NeoSySPArtaN: A Neuro-Symbolic Spin Prediction Architecture for higher-order multipole waveforms from eccentric Binary Black Hole mergers using Numerical Relativity
Amrutaa Vibho, Ali Al Bataineh

TL;DR
This paper introduces NeoSySPArtaN, a neuro-symbolic architecture that accurately predicts spin magnitudes in eccentric binary black hole mergers using numerical relativity waveform data, enhancing interpretability and precision.
Contribution
It presents a novel neuro-symbolic framework combining neural networks and symbolic regression for spin prediction in complex gravitational waveforms from mergers.
Findings
Achieves RMSE of 0.05 for the NSA model
Demonstrates robustness on higher-order multipole waveforms
Provides interpretable predictions for eccentric mergers
Abstract
The prediction of spin magnitudes in binary black hole and neutron star mergers is crucial for understanding the astrophysical processes and gravitational wave (GW) signals emitted during these cataclysmic events.

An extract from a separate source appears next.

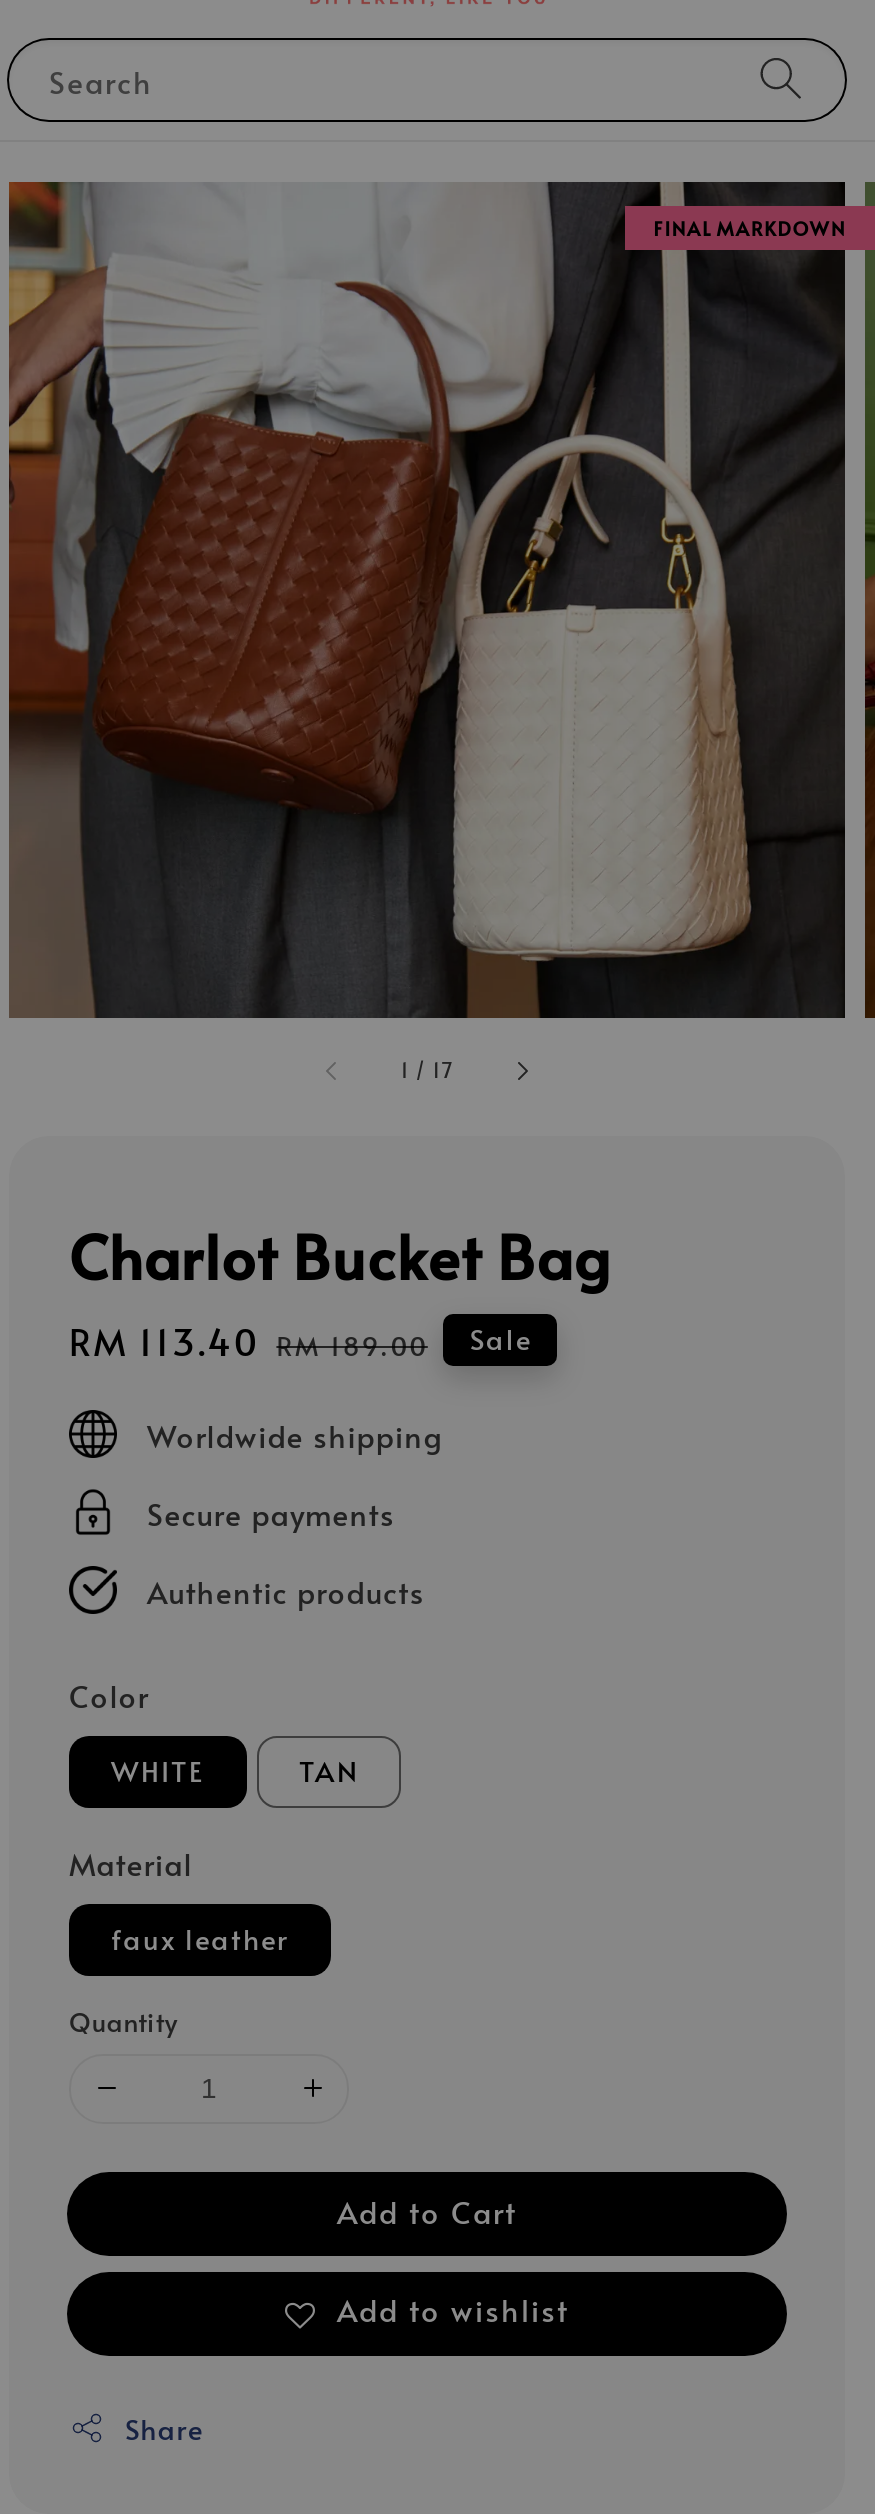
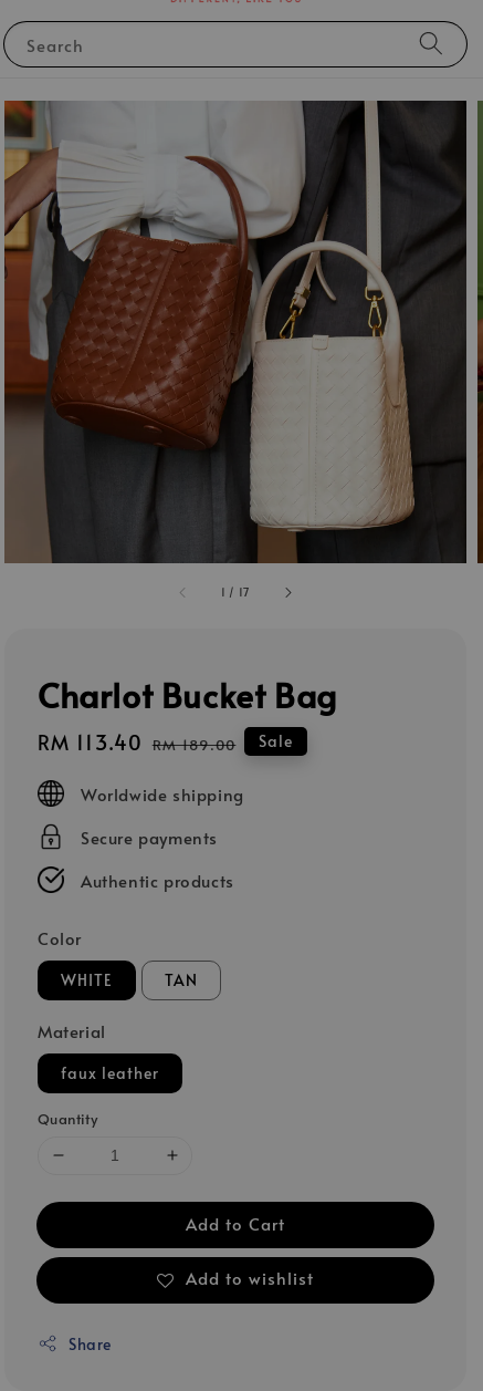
[653,214,846,242] FINAL MARKDOWN -> none

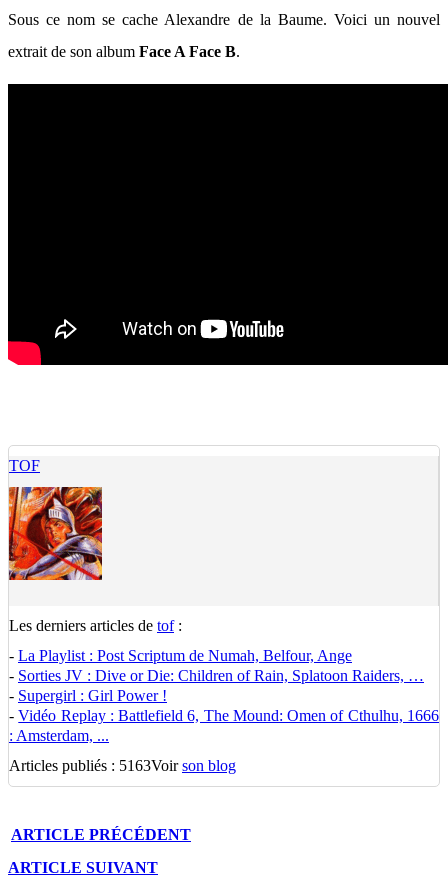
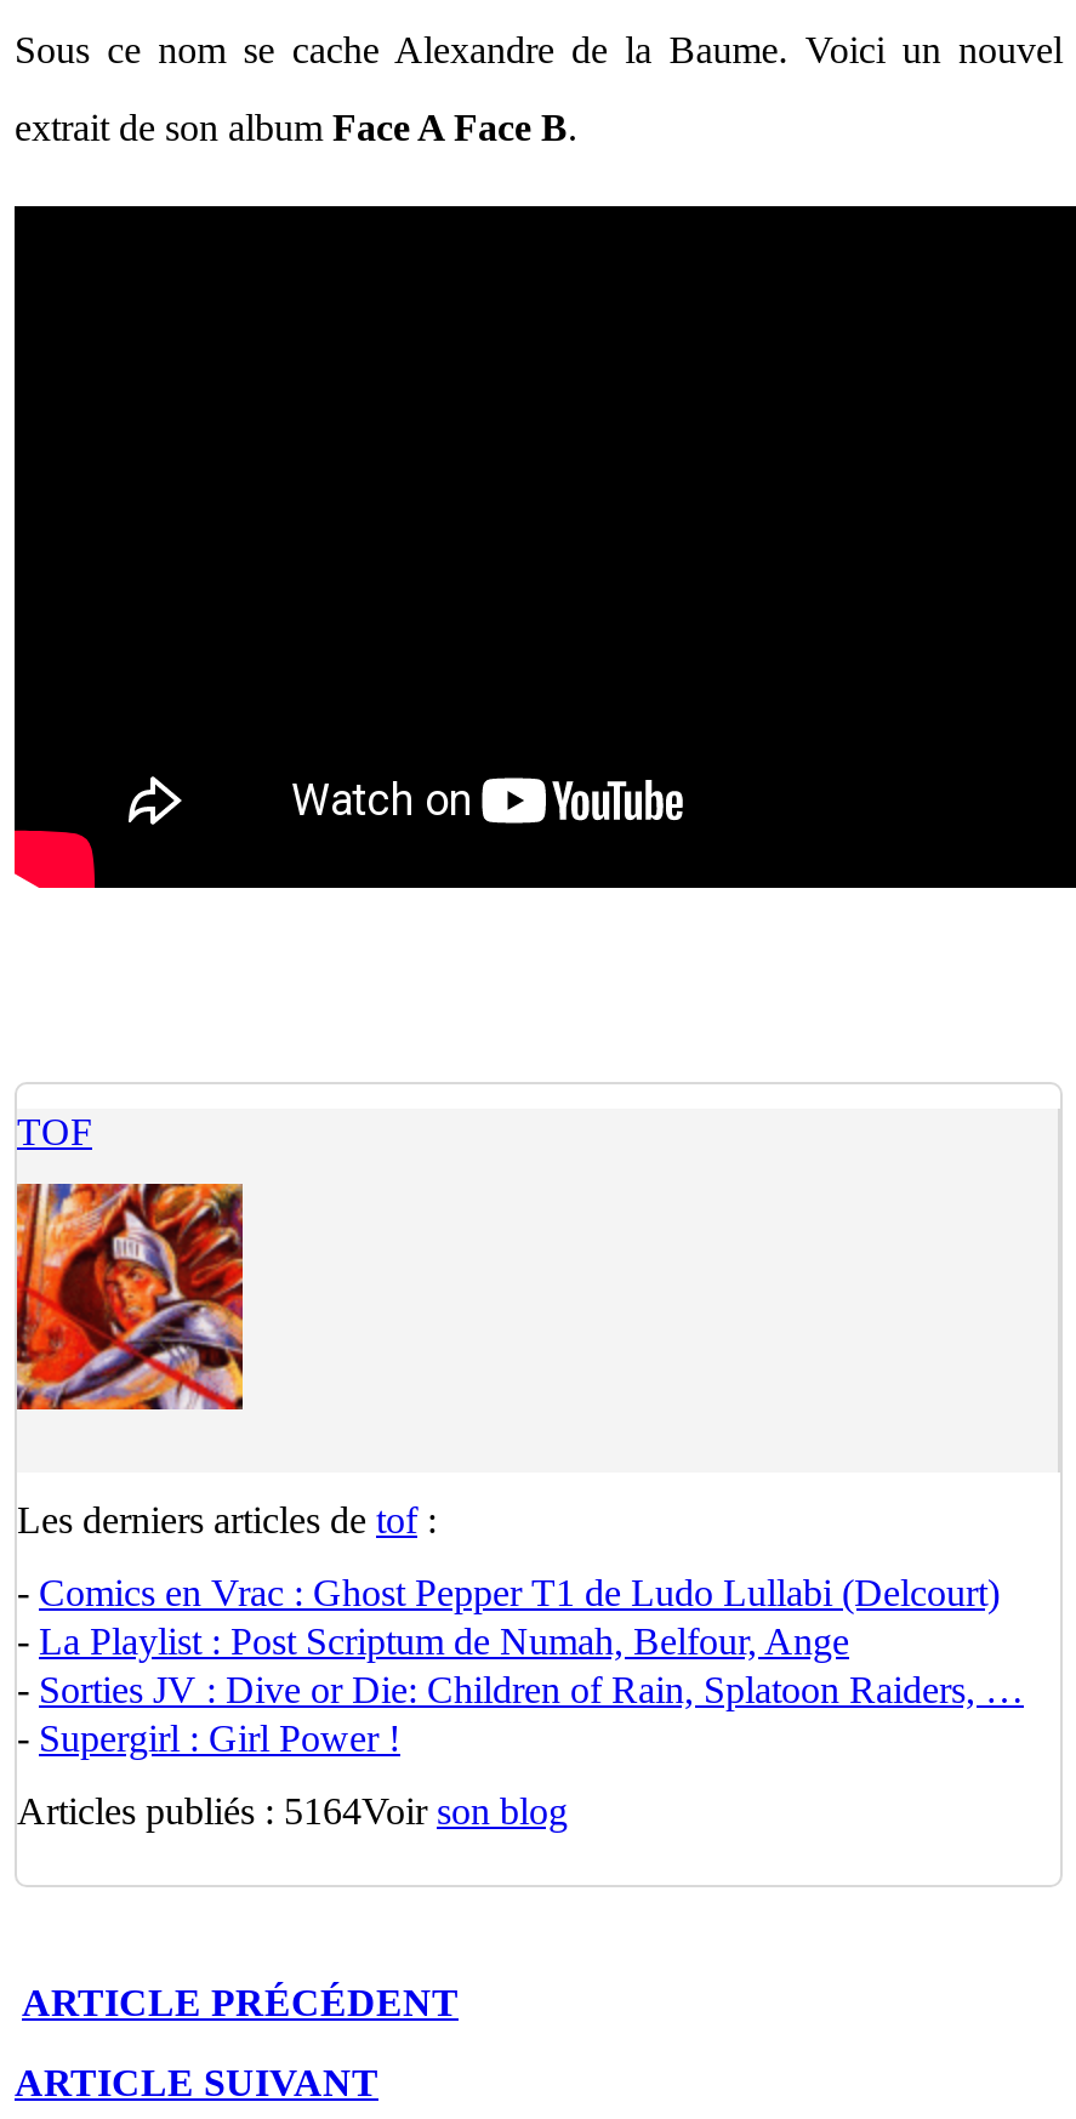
none -> [17,1572,1000,1613] - Comics en Vrac : Ghost Pepper T1 de Ludo Lullabi (Delcourt)
moved [9,647,424,704] -> [17,1620,1024,1759]: - La Playlist : Post Scriptum de Numah, Belfour, Ange | - Sorties JV : Dive or Die: Children of Rain, Splatoon Raiders, … | - Supergirl : Girl Power !
[9,707,439,774] - Vidéo Replay : Battlefield 6, The Mound: Omen of Cthulhu, 1666 | : Amsterdam, ... | Articles publiés : 5163Voir son blog -> [17,1790,568,1832] Articles publiés : 5164Voir son blog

In this paper, we present a novel Neuro-Symbolic Architecture (NSA) that combines the power of neural networks and symbolic regression to accurately predict spin magnitudes of black hole and neutron star mergers. Our approach utilizes GW waveform data obtained from numerical relativity simulations in the SXS Waveform catalog. By combining these two approaches, we leverage the strengths of both paradigms, enabling a comprehensive and accurate prediction of spin magnitudes. Our experiments demonstrate that the proposed architecture achieves an impressive root-mean-squared-error (RMSE) of 0.05 and mean-squared-error (MSE) of 0.03 for the NSA model and an RMSE of 0.12 for the…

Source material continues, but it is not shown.